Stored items
....

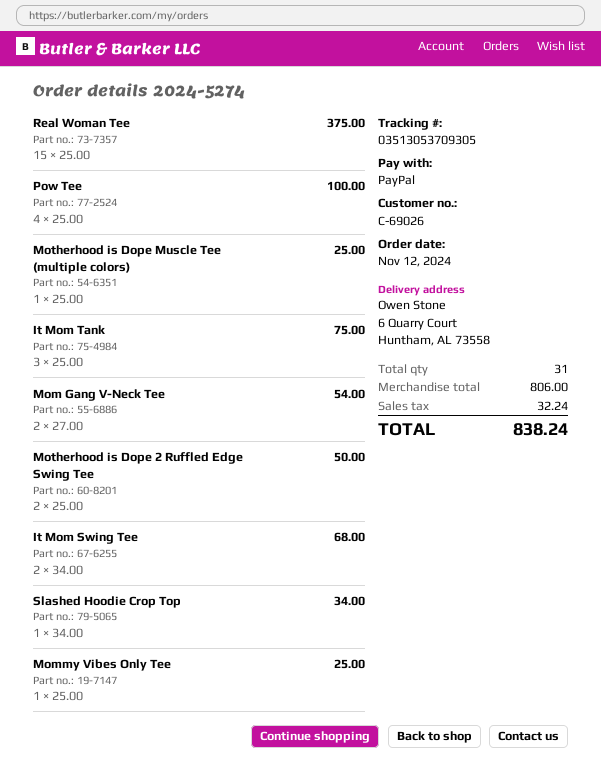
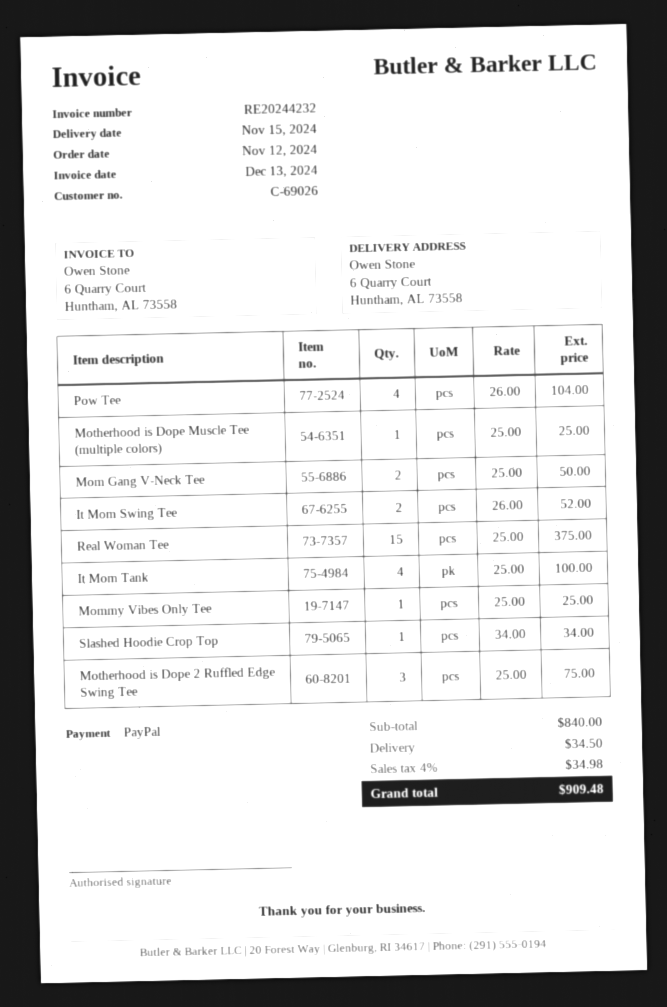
Pow Tee: 4 x 25.00 = 100.00 -> 4 x 26.00 = 104.00
It Mom Tank: 3 x 25.00 = 75.00 -> 4 x 25.00 = 100.00
Mom Gang V-Neck Tee: 2 x 27.00 = 54.00 -> 2 x 25.00 = 50.00
Motherhood is Dope 2 Ruffled Edge Swing Tee: 2 x 25.00 = 50.00 -> 3 x 25.00 = 75.00
It Mom Swing Tee: 2 x 34.00 = 68.00 -> 2 x 26.00 = 52.00
subtotal: 806.00 -> 840.00
shipping: none -> 34.50
tax: 32.24 -> 34.98
total: 838.24 -> 909.48

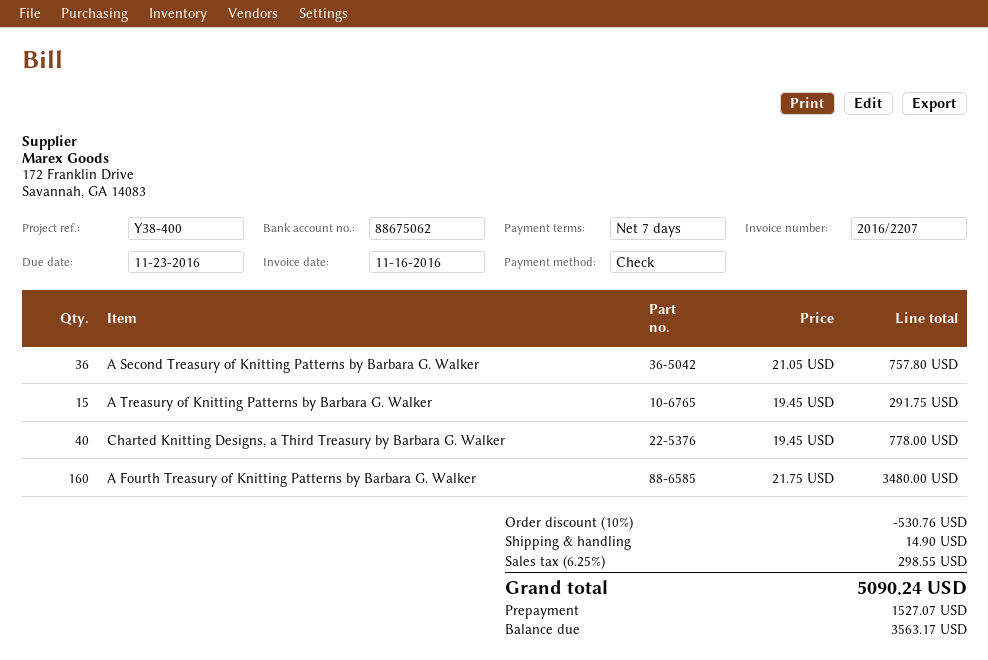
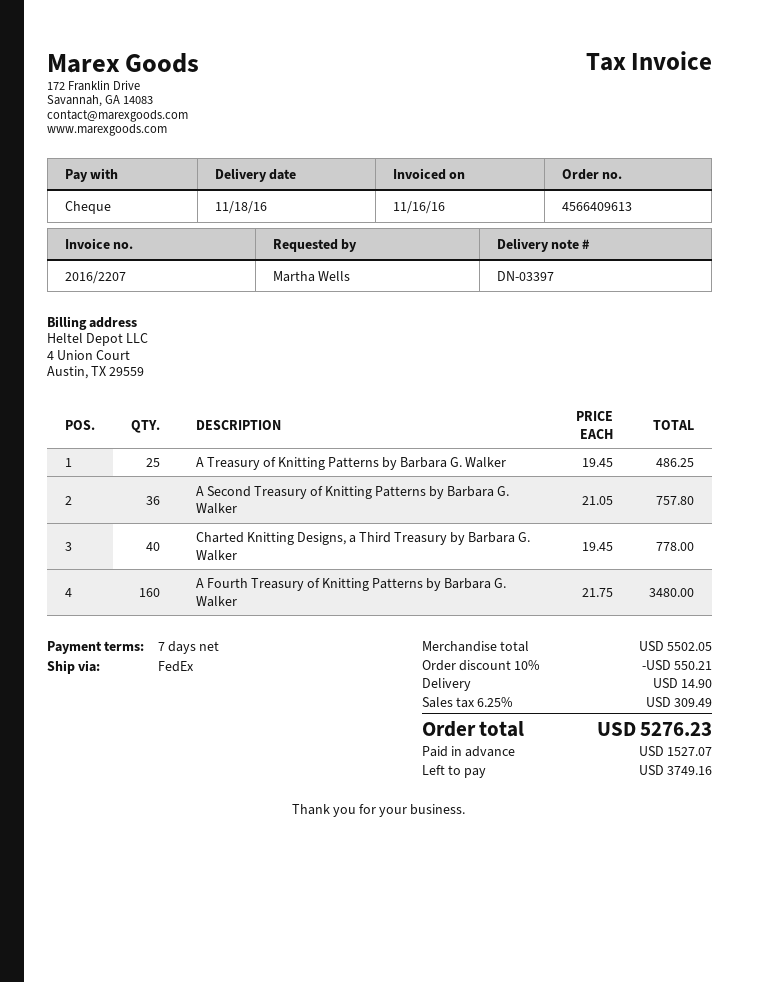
A Treasury of Knitting Patterns by Barbara G. Walker: 15 x 19.45 = 291.75 -> 25 x 19.45 = 486.25
discount: 10% = 530.76 -> 10% = 550.21
tax: 6.25% = 298.55 -> 6.25% = 309.49
total: 5090.24 -> 5276.23
balance: 3563.17 -> 3749.16

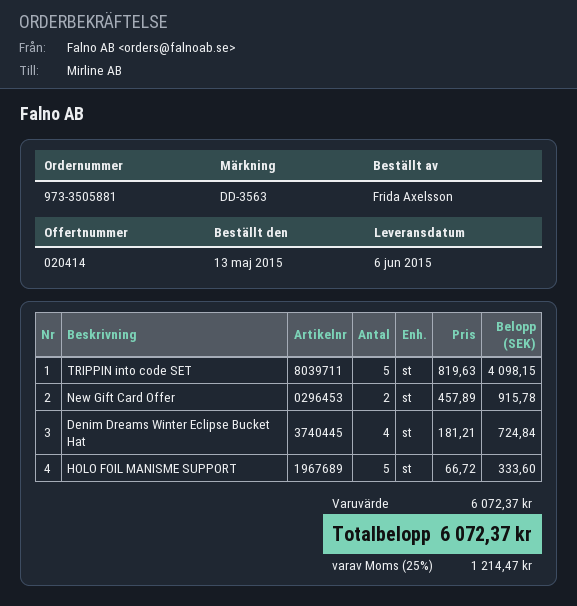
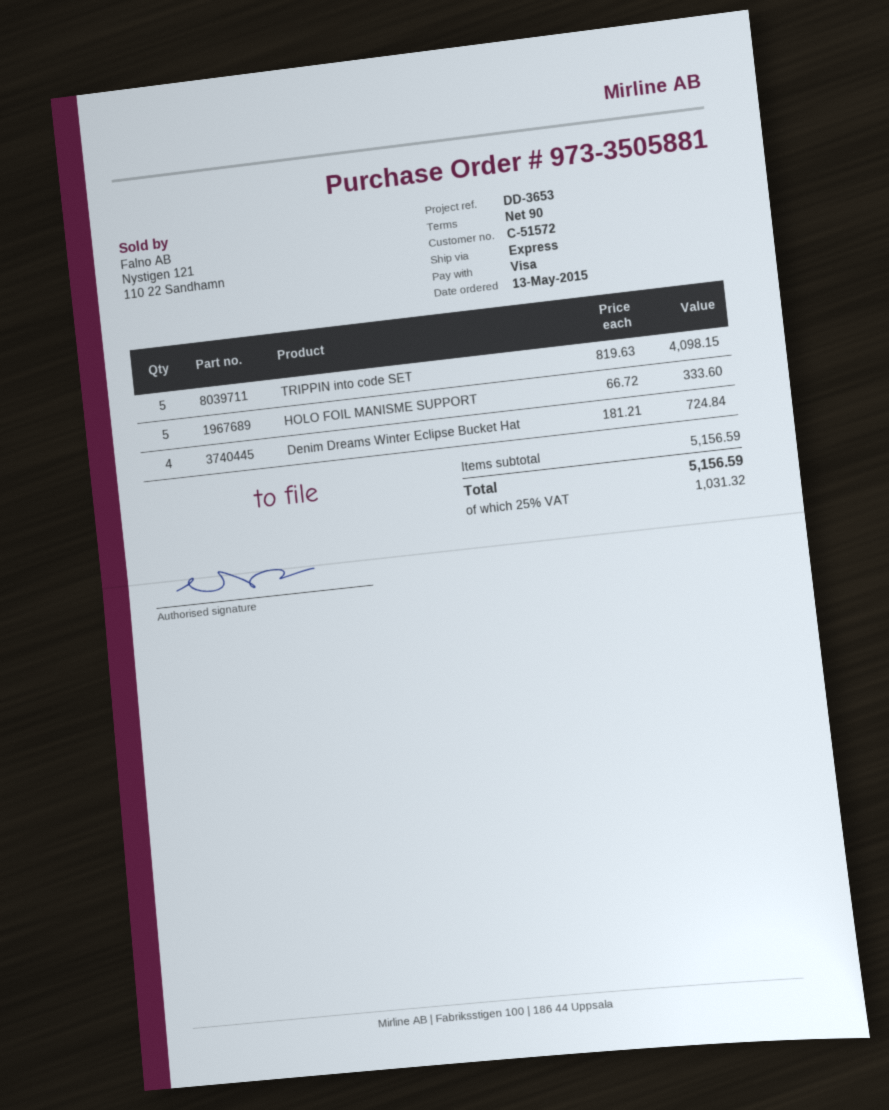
reference: DD-3563 -> DD-3653
New Gift Card Offer: 2 x 457.89 = 915.78 -> none
subtotal: 6072.37 -> 5156.59
tax: 25% = 1214.47 -> 25% = 1031.32
total: 6072.37 -> 5156.59

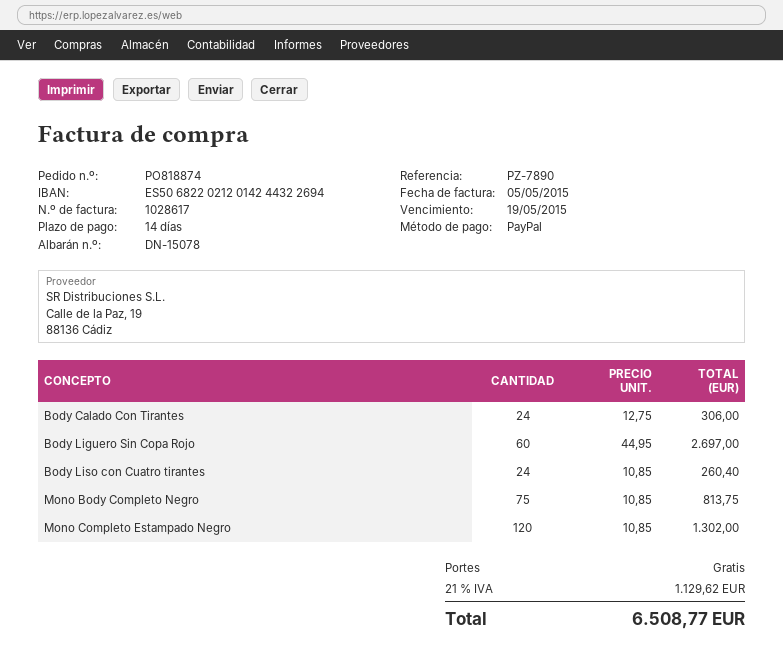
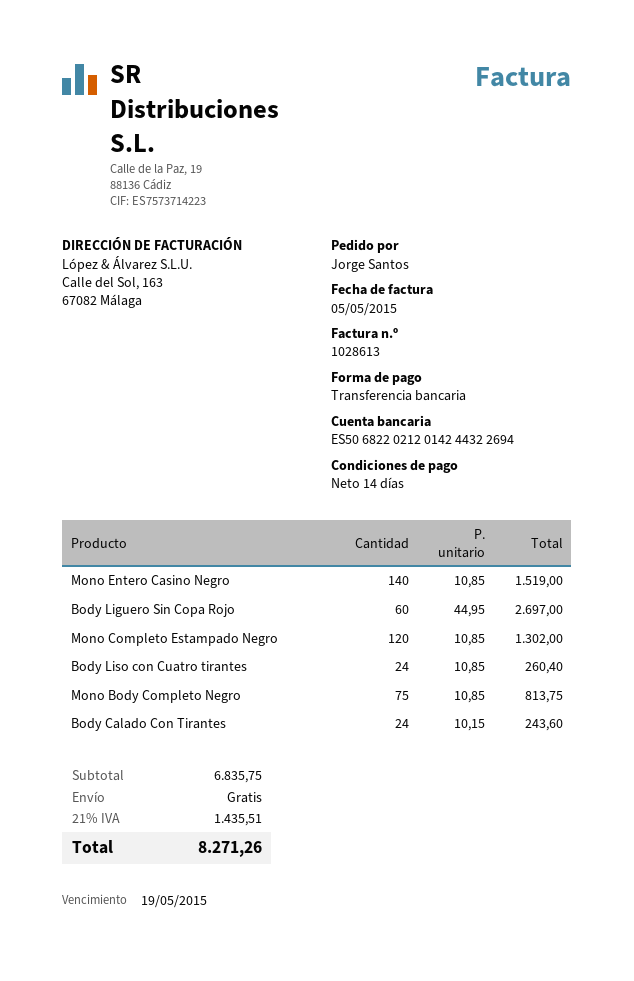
invoice number: 1028617 -> 1028613
payment method: PayPal -> bank transfer
Body Calado Con Tirantes: 24 x 12.75 = 306.00 -> 24 x 10.15 = 243.60
Mono Entero Casino Negro: none -> 140 x 10.85 = 1519.00
tax: 21% = 1129.62 -> 21% = 1435.51
total: 6508.77 -> 8271.26

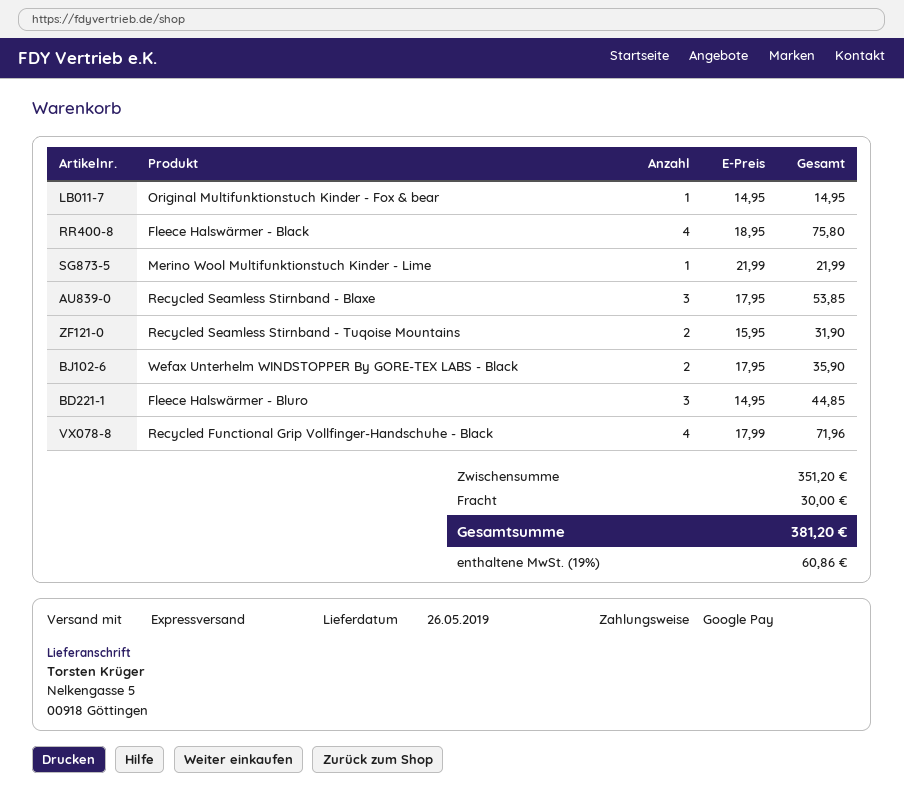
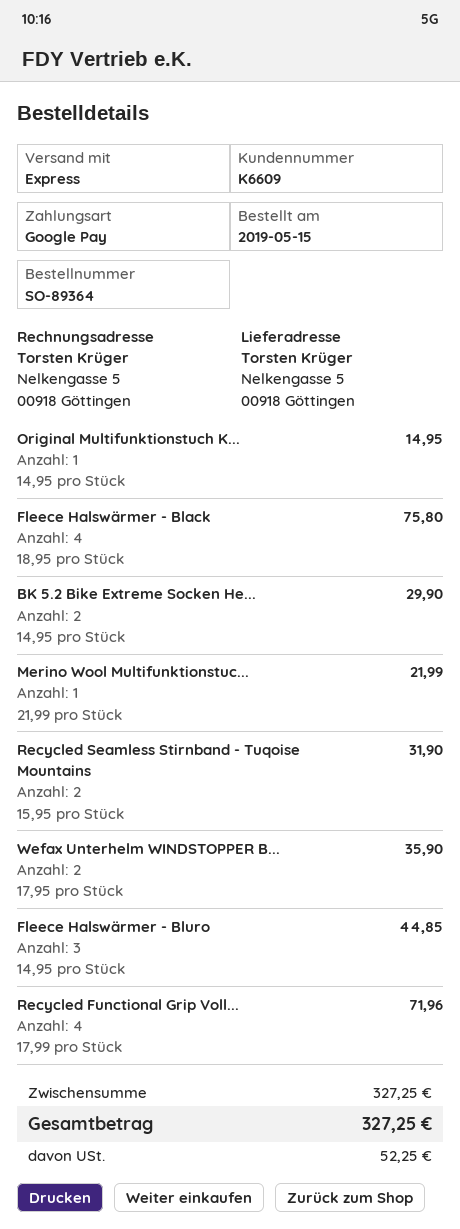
Recycled Seamless Stirnband - Blaxe: 3 x 17.95 = 53.85 -> none
BK 5.2 Bike Extreme Socken He...: none -> 2 x 14.95 = 29.90
subtotal: 351.20 -> 327.25
shipping: 30.00 -> none
tax: 60.86 -> 52.25
total: 381.20 -> 327.25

....

# Work instructions:
Lines from the one containing "BK 5.2 Bike" through the last line of the data above are the only output wanted; restate them exactly.

# Answer section:
BK 5.2 Bike Extreme Socken He...: none -> 2 x 14.95 = 29.90
subtotal: 351.20 -> 327.25
shipping: 30.00 -> none
tax: 60.86 -> 52.25
total: 381.20 -> 327.25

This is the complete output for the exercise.